━━━ Information provided ━━━

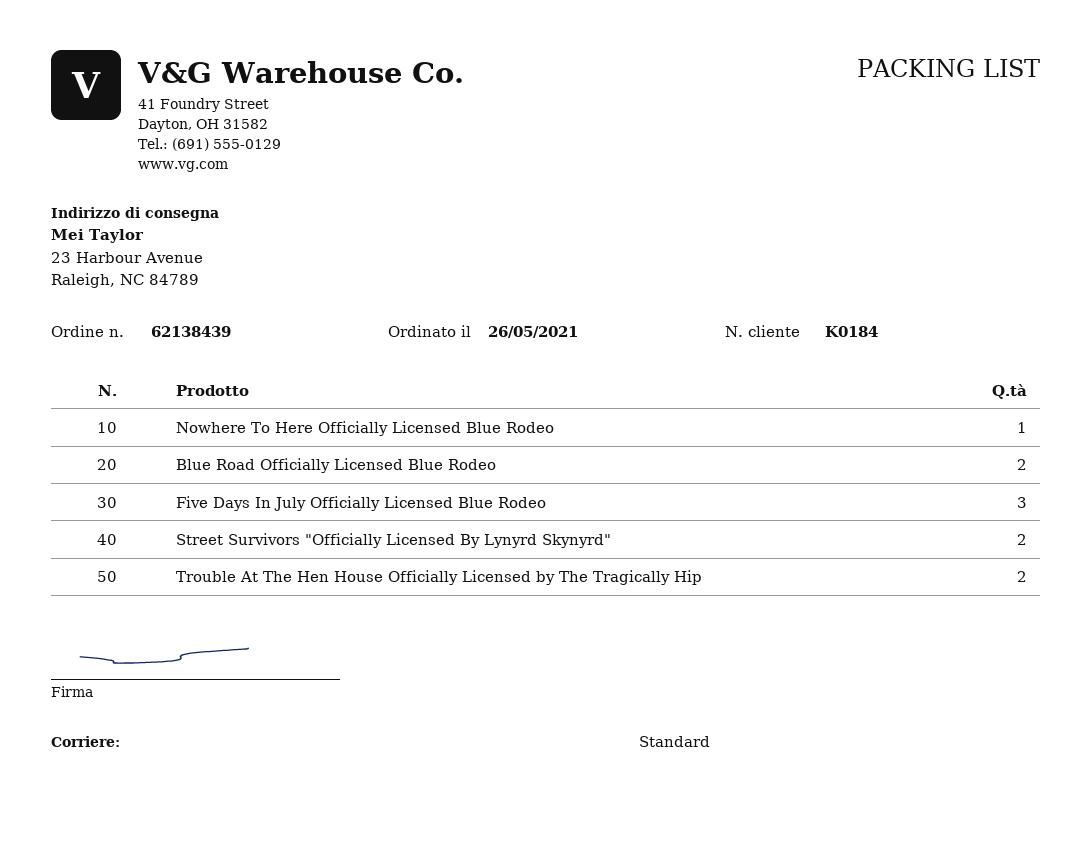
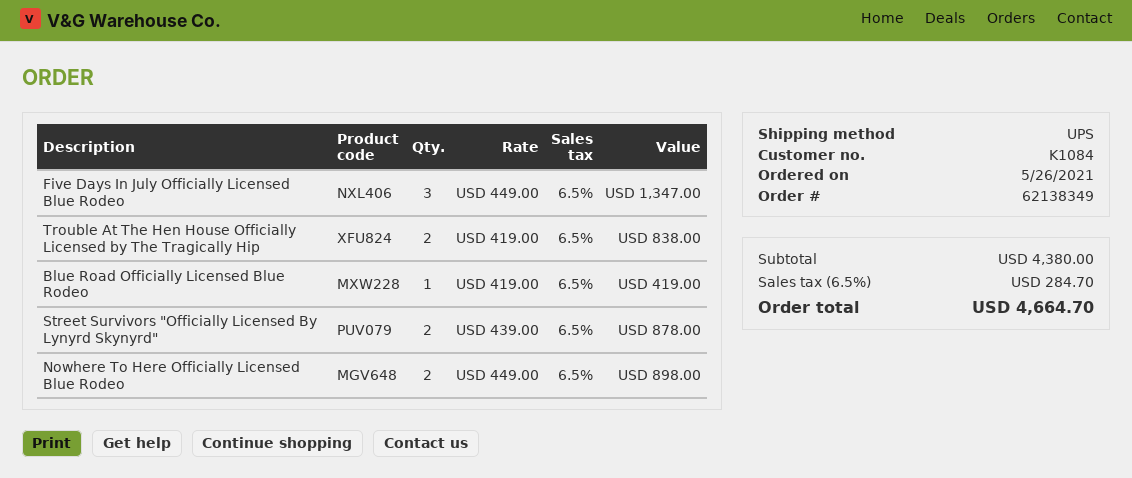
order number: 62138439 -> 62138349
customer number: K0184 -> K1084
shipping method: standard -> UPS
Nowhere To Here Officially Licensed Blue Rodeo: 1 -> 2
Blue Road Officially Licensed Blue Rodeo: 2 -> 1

━━━

» **Task objective**: Above are records with pictures; repeat the records exactly and leave the pictures out.

» **Response for this exercise**:
order number: 62138439 -> 62138349
customer number: K0184 -> K1084
shipping method: standard -> UPS
Nowhere To Here Officially Licensed Blue Rodeo: 1 -> 2
Blue Road Officially Licensed Blue Rodeo: 2 -> 1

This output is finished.